Class RNGDistribution.Gillespie

Enclosing class:
RNGDistribution

public static class RNGDistribution.Gillespie extends RNGDistribution
Gillespie algorithm for selecting integers with support {0,1,2,3,..., n} but with different weights.

Note: if multiple random number are drawn using the same distribution of weights, optimizations are posssible that require expensive initialization but then drawing the random number is significantly cheaper.

For an excellent overview, see Keith Schwarz' website Darts, Dice, and Coins: Sampling from a Discrete Distribution. Of particular interest is Vose's Alias Method, which is also what's implemented in NetLogo

See Also:
  • Field Details

    • THRESHOLD_SIZE

      public static final int THRESHOLD_SIZE
      The threshold for switching between the standard and the optimized version of the Gillespie algorithm.
      See Also:
  • Constructor Details

    • Gillespie

      public Gillespie()
      Creates a weighted distribution over intergers using the Gillespie algorithm and a new instance of MersenneTwister.
    • Gillespie

      public Gillespie(MersenneTwister rng) throws IllegalArgumentException
      Creates a weighted distribution over intergers using the Gillespie algorithm using the random number generator rng.
      Parameters:
      rng - random number generator
      Throws:
      IllegalArgumentException
  • Method Details

    • next

      public int next(int[] weights)
      Return a random integer with support [0, weights.length) from the discrete distribution of weights defined by the double[] array weights.

      Note: if the sum of weights or the maximum weight is known, consider using the methods #nextSum(double[], double) or #nextMax(double[], double), instead.

      Parameters:
      weights - the array of weights of the discrete distribution
      Returns:
      the random integer
    • nextSum

      public int nextSum(int[] weights, int sum)
      Return a random integer with support [0, weights.length) from the discrete distribution of weights defined by the double[] array weights.

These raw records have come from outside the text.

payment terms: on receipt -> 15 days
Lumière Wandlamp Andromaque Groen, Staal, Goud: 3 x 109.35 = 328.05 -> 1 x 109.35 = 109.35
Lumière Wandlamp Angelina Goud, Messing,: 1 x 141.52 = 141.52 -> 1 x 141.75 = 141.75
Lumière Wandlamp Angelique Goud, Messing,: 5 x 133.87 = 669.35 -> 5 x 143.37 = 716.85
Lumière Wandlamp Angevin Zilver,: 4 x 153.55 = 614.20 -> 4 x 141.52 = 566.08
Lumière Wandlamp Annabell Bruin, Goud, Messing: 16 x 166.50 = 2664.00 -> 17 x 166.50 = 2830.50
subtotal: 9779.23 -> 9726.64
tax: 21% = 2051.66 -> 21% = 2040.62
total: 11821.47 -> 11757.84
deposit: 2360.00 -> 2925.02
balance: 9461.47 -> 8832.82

Given the sum of weights sum the Gillespie algorithm picks a uniformly distributed random number in [0, sum) and then walks through the array of weights until the cumulative sum exceeds the random number. The index of the weight that exceeds the random number is returned.

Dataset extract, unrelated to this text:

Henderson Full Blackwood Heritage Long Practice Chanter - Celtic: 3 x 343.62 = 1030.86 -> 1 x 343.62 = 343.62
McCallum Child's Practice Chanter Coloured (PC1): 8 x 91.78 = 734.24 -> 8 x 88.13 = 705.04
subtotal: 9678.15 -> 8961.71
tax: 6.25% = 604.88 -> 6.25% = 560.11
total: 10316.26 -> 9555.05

      Note: this is the standard, non-optimized version of the Gillespie algorithm and is most likely best for small supports.

      Parameters:
      weights - the array of weights of the discrete distribution
      sum - the sum of all weights
      Returns:
      the random integer
    • nextMax

      public int nextMax(int[] weights, int max)
      Return a random integer with support [0, weights.length) from the discrete distribution of weights defined by the double[] array weights. Given the maximum weight max, the drawing of weighted random numbers can be optmized by simplifying bookkeeping at the expense of drawing more random numbers.

      Notes:

      1. The optimization is most effective for large supports but can be hampered by heavily skewed weight distributions.
      2. For small supports the standard version of the Gillespie algorithm is likely faster.
      3. For skewed weights consider sorting the weights in descending order.
      4. max can be bigger than the actual maximum but the optimization becomes less efficient.
      Parameters:
      weights - the array of weights of the discrete distribution
      max - the maximum weight in the array
      Returns:
      the random integer
      See Also:
    • next

      public int next(double[] weights)
      Return a random integer with support [0, weights.length) from the discrete distribution of weights defined by the double[] array weights. Optimized sampling is used above the threshold of weights.length > 350.

      Note: if the sum of weights or the maximum weight is known, consider using the methods #nextSum(double[], double) or #nextMax(double[], double), instead.

      Parameters:
      weights - the array of weights of the discrete distribution
      Returns:
      the random integer
    • nextSum

      public int nextSum(double[] weights, double sum)
      Return a random integer with support [0, weights.length) from the discrete distribution of weights defined by the double[] array weights. Given the sum of weights sum the Gillespie algorithm picks a uniformly distributed random number in [0, sum) and then walks through the array of weights until the cumulative sum exceeds the random number. The index of the weight that exceeds the random number is returned.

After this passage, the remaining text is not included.